AutoTrainBrain is a neurofeedback and multi sensory learning-based mobile phone software application, designed at Sabanci University with the aim of improving the cognitive functions of dyslexic children. We investigated whether we can predict who will respond more to neurofeedback applied by AutoTrainBrain by analyzing the resting state EEG brain data.
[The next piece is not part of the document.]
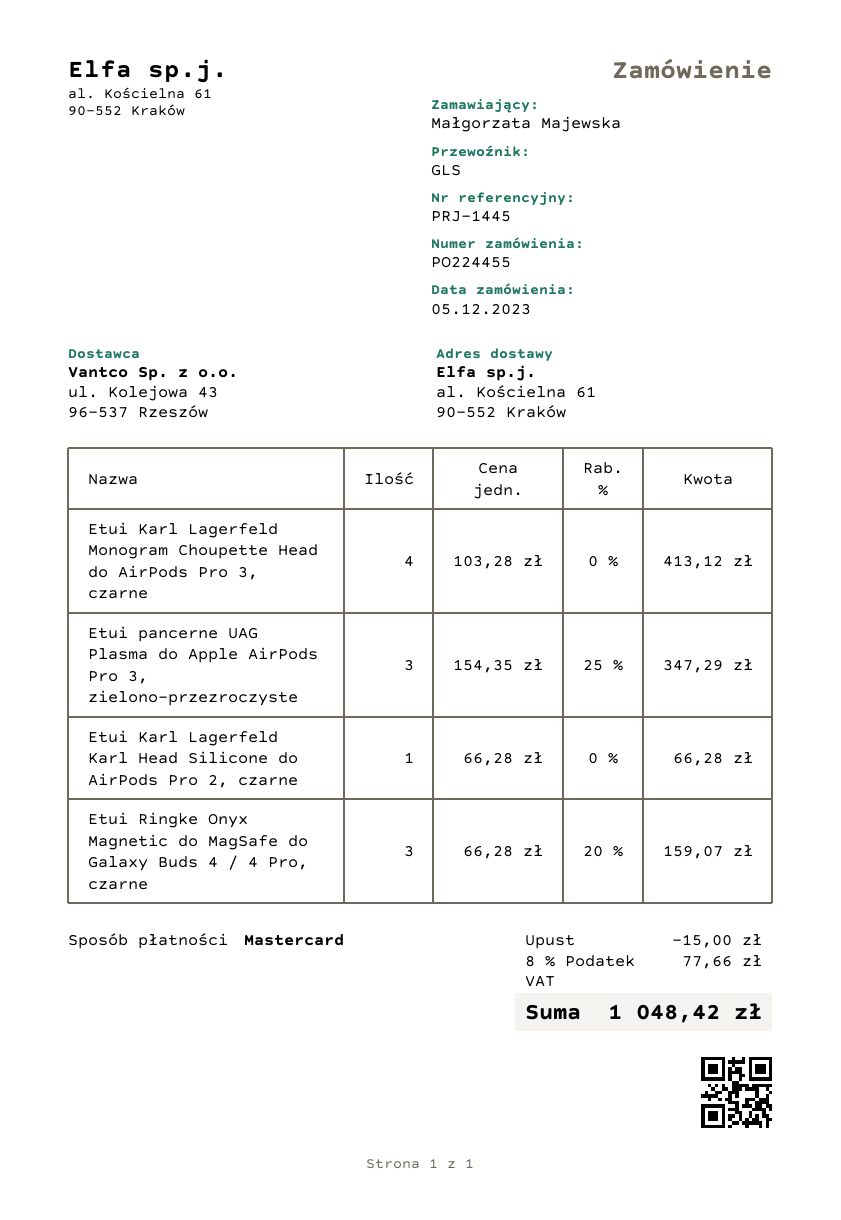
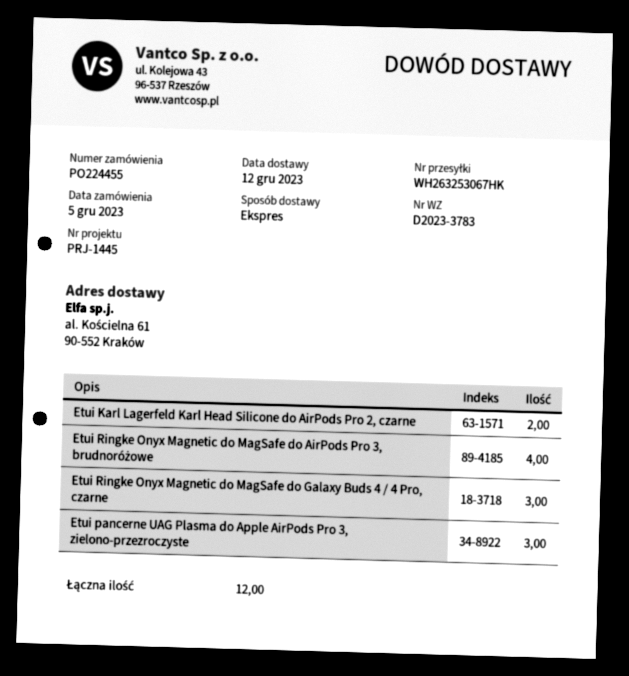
shipping method: GLS -> express
Etui Karl Lagerfeld Monogram Choupette Head do AirPods Pro 3, czarne: 4 -> none
Etui Karl Lagerfeld Karl Head Silicone do AirPods Pro 2, czarne: 1 -> 2
Etui Ringke Onyx Magnetic do MagSafe do AirPods Pro 3, brudnoróżowe: none -> 4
Based on our analysis of the EEG data collected, we observed that the power amplitudes across resting states in the theta band over the left Dorsolateral Prefrontal Cortex (DLPFC) (electrode: FC5) predicts who will respond more to neurofeedback with AutoTrainBrain (Pearson correlation coeff: 0.78, P<0.001). When we reduce the high theta brain waves with neurofeedback in this area, we hypothesize that better cortical regulation and inhibition are developed in the brain, therefore the response to neurofeedback increases.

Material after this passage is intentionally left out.